Would You Survive on Survivor?

Do you have a Survivor personality? I'm referring to the long-running CBS TV reality program that airs on Thursday nights. I confess one of my guilty pleasures has been watching the show since it first premiered in the summer of 2000. To this day, I think the very first season is still the best one. Watching the show always makes me wonder if I could possibly withstand the rigors of such a difficult challenge. Would I be the first to go? Would my tribe cut me some slack? Would my winning personality help me form successful alliances? What kind of character traits would I need to outwit, outplay and outlast in order to win the Survivor grand prize of one million dollars?

Fans of the show know that it's an endurance test involving physical and mental adroitness. In many respects, the contestants' social skills and their ability to bond well with others often proves to be a major factor in how long they last on the island before tribal council votes them out. A tricky tightrope balance wherein players can combine personal likeability with deceit and manipulation and exert confidence without the cockiness, often advances them farther along in the game. In the hot, steamy jungle, it seems that clever strategics, persuasive ability and congeniality often win out over brute strength. Not unlike life as most of us know it in the day to day struggle of living in the real world.
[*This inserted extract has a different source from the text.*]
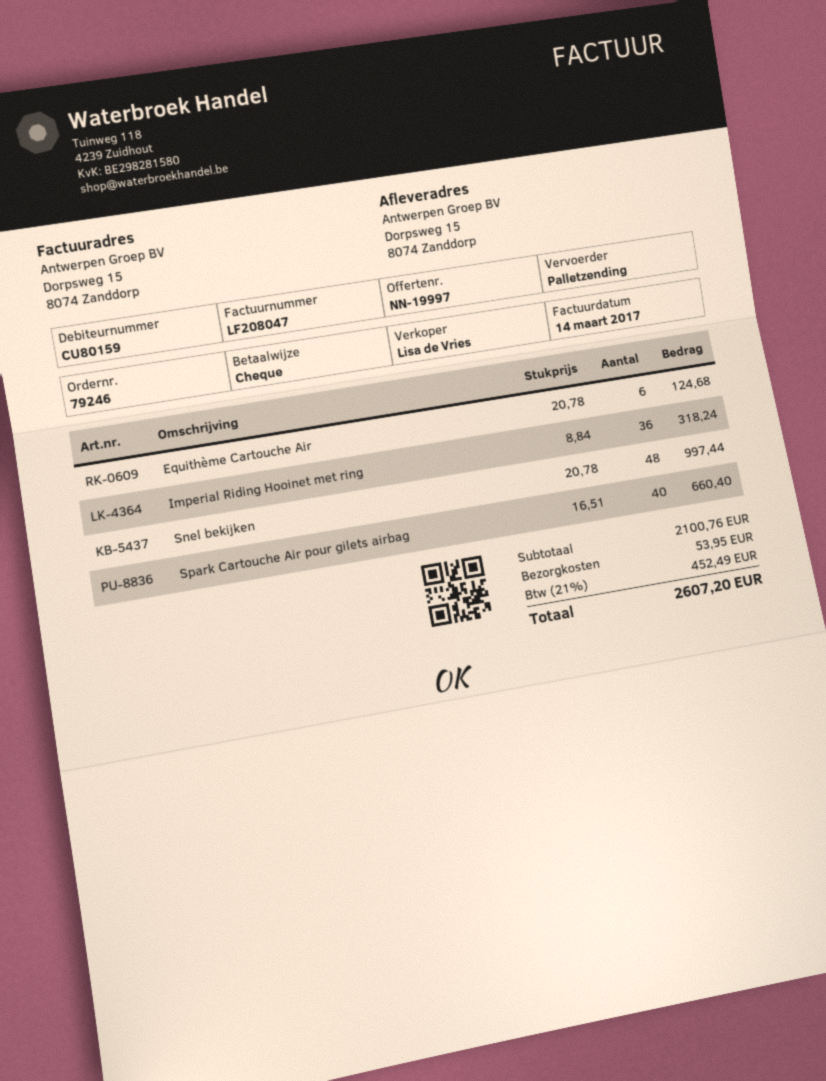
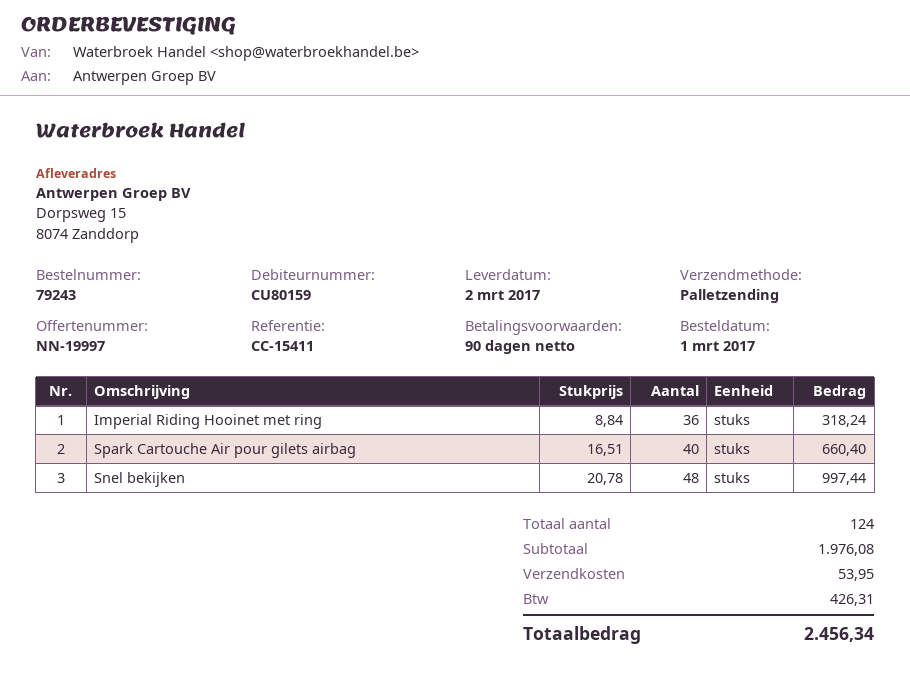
order number: 79246 -> 79243
Equithème Cartouche Air: 6 x 20.78 = 124.68 -> none
subtotal: 2100.76 -> 1976.08
tax: 452.49 -> 426.31
total: 2607.20 -> 2456.34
On the other hand, the brain over brawn theory does not always apply to a particular age segment of Survivor females. If you're a "mature" woman player, you'll most likely be the first to go. Typically it's because the older women are not as strong as the younger gals. They are the weakest link and in the beginning of each game, they get dumped faster than you can say: "Snuff your torch, grandma". Personally, I'd love to see an entire Survivor season where all the players are baby boomers. Think Woodstock without the music.

While cunning, diplomacy and friendliness are of vital importance to winning the million dollar prize, physical stamina certainly is an essential element on Survivor. For 39 bug-infested days, contestants must survive in a hot, primitive, tropical island environment with little water, meager food supplies, no electricity and no running water.  They sleep under a flimsy palm frond shelter which they've constructed themselves and are nearly eaten alive by droves of nasty, biting insects that leave welts the size of a coconut. As if that weren't enough, players traipse around in skimpy, filthy, stinking, threadbare clothes. They are soaked by pelting rain, bake in the broiling sun and are forced to eat slimey, foul, revolting, live bugs as part of the show's weekly challenges. The bug eating would end it for me. I can't stomach eating cooked spinach much less live, squirming worms. On a positive note, an interesting side effect of being on Survivor is that nearly all the players lose copious amounts of weight. OK, sign me up. That in itself would be reason enough for me to want to join the yammering gang of Survivor outcasts.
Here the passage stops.